I am a sophomore nursing student and I'm not really sure how I came across the idea of being a nurse. I just knew I was interested in medical stuff and I really liked helping people.

When I was 16 I started volunteering at a hospital and fell in love with being around nurses and doctors, and especially the patients. I found what the nurses did amazing, and I realized that one person can make such a big difference in a person's life. I learned as a volunteer that doing something as simple as getting a sick person a glass of gingerale or fixing their pillow, or just talking to them can make such a huge difference. When I was 18 I started volunteering at a children's hospital as a child life volunteer and fell in love with it. I admired the nurses there so much, for what they did for the families and the children.

I want a job where I felt my time was well spent. I dont want a job where the only purpose is to make money. I want my job to have meaning.

Someone once told me that a good way to decide on a career / job was to think of something that you wouldn't mind doing for free. NURSING is that thing for me. Although I know it will be stressful, and I know there will be tough times, I know that that is what I want to do, and I know that I will get great satisfaction knowing I made a big difference in the lives of many people.:)

HI,

I had been in the medical field of medical records for many years and worked for a female Cardiologist who really inspired me. I learned compassion, caring, empathy and much more from her. I've always looked up to nurses with admiration. I have two sisters that are RN's.

It took almost 10 years to finally take the plunge, always waiting for the right time with kids, there is never a good time, you just have to do it. Takes a lot of motivation and perserverence. Especially at (42) but at any age it's a lot of hard work.

Glad to be a nursing student !:) :p :)

Specializes in critical care.

I've always been a servant in one form or another. Somewhere I figured out that helping people is what is important, not $ or prestige or any of that stuff. People are important. When I was pregnant, I read through all the pregnancy books wanting more medical knowledge. I wanted to be able to take care of my son in the best possible way. I was talking to my OB nurse and I asked her what kind of training she had, she told me....I was happy. I can handle two years...except its become 3.5 years! In the hospital, the nurses were my best friends....bringing food, water, sleep, and Vicodin!!! I hope that after a 12 hr shift I can go home and feel confident that I at least helped someone, that would make my day worthwhile.

Well Kittylady, my motives are very similar to yours-I have been working in accounting, which left me feeling like it really didn't matter if I was there or not from day to day.
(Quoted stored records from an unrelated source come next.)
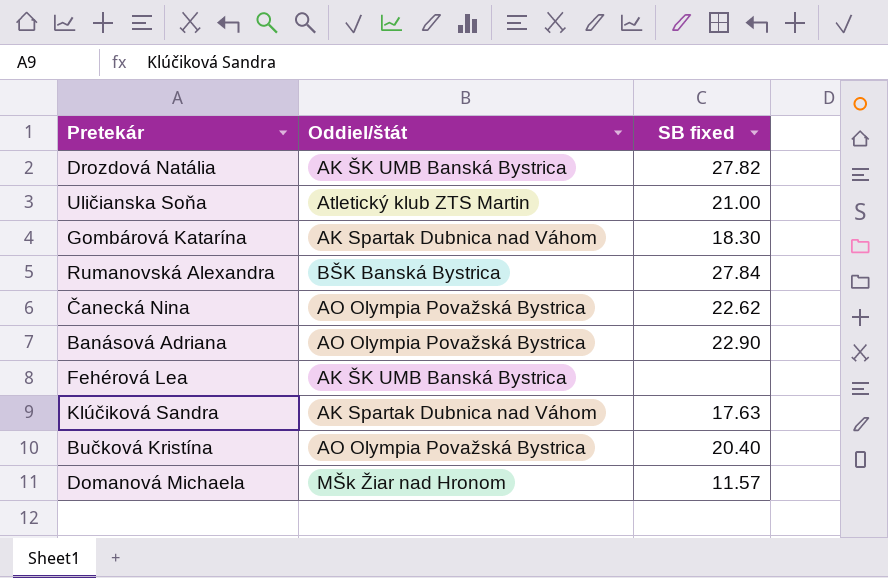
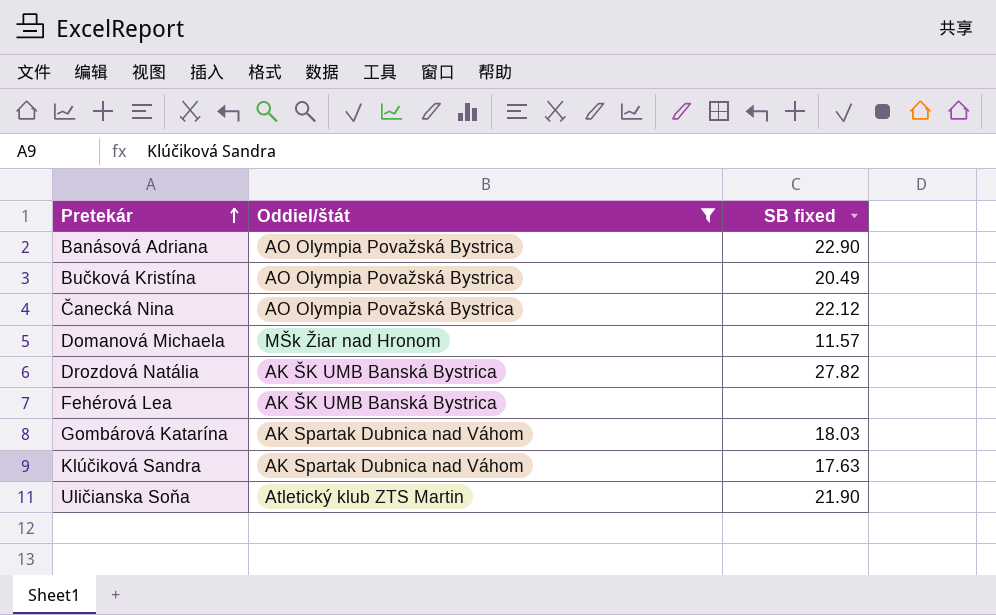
filter: none -> Oddiel/štát != BŠK Banská Bystrica
row order: none -> Pretekár ascending
Bučková Kristína | SB fixed: 20.40 -> 20.49
Čanecká Nina | SB fixed: 22.62 -> 22.12
Gombárová Katarína | SB fixed: 18.30 -> 18.03
Uličianska Soňa | SB fixed: 21.00 -> 21.90

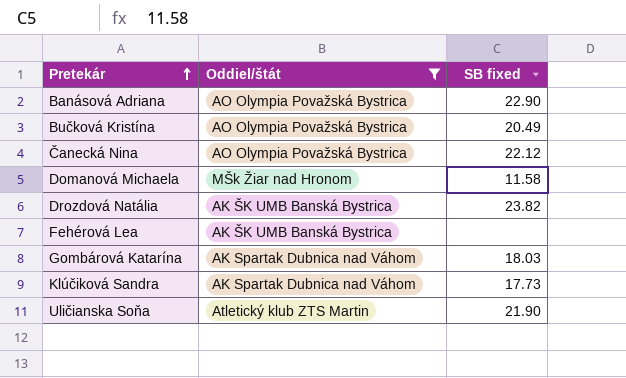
Domanová Michaela | SB fixed: 11.57 -> 11.58
Drozdová Natália | SB fixed: 27.82 -> 23.82
Klúčiková Sandra | SB fixed: 17.63 -> 17.73

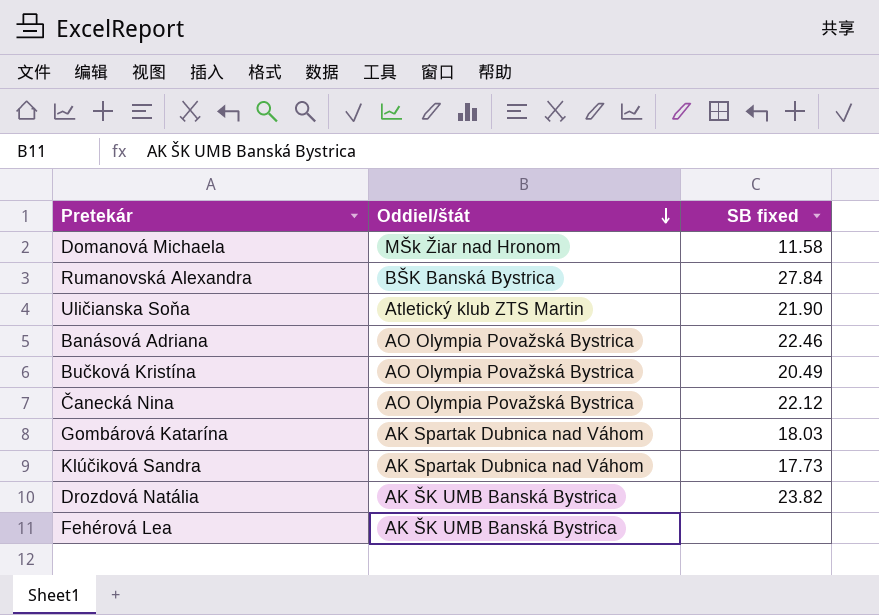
filter: Oddiel/štát != BŠK Banská Bystrica -> none
row order: Pretekár ascending -> Oddiel/štát descending
Banásová Adriana | SB fixed: 22.90 -> 22.46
There aren't a lot of options for advancement, or variety.

I originally planned to major in socal work, but after 4 years of school-at least, that pay stinks, not to mention some the the things you'd be faced with everyday. Then thought about taking a different route with Psychology-better pay, but still lots of school.

So I considered nursing, I'm really looking forward to having close contact with patients and/or families, but unlike social work, I wil be working with them on a shorter term basis. its really the best of both worlds-more variety and chance of advancement and only 2 years of school to start. I'm a single parent, and nursing will offer me so many opportunties as far as when and where I work. And I won't have to worry about supporting us either-granted I'll never be rich, but when I'm finished with school, I'm guaranteed to DOUBLE what I make now. Of course I'm a poor student now, but knowing that this will all be worth it mentally, physically, and financially-makes it hard to wait!

I really can't wait to actually want to go to work. Everyday I have to drag myself out of bed to go to work now, I do have to be thankful that I'll still be able to work at my current job for another semester and mgmt has been great in working around my schedule. But, I want a job that keeps me on the move during the day and do some hard work for a change, and a job I can feel proud to do-knowing that because I was there I made a difference in someone's life!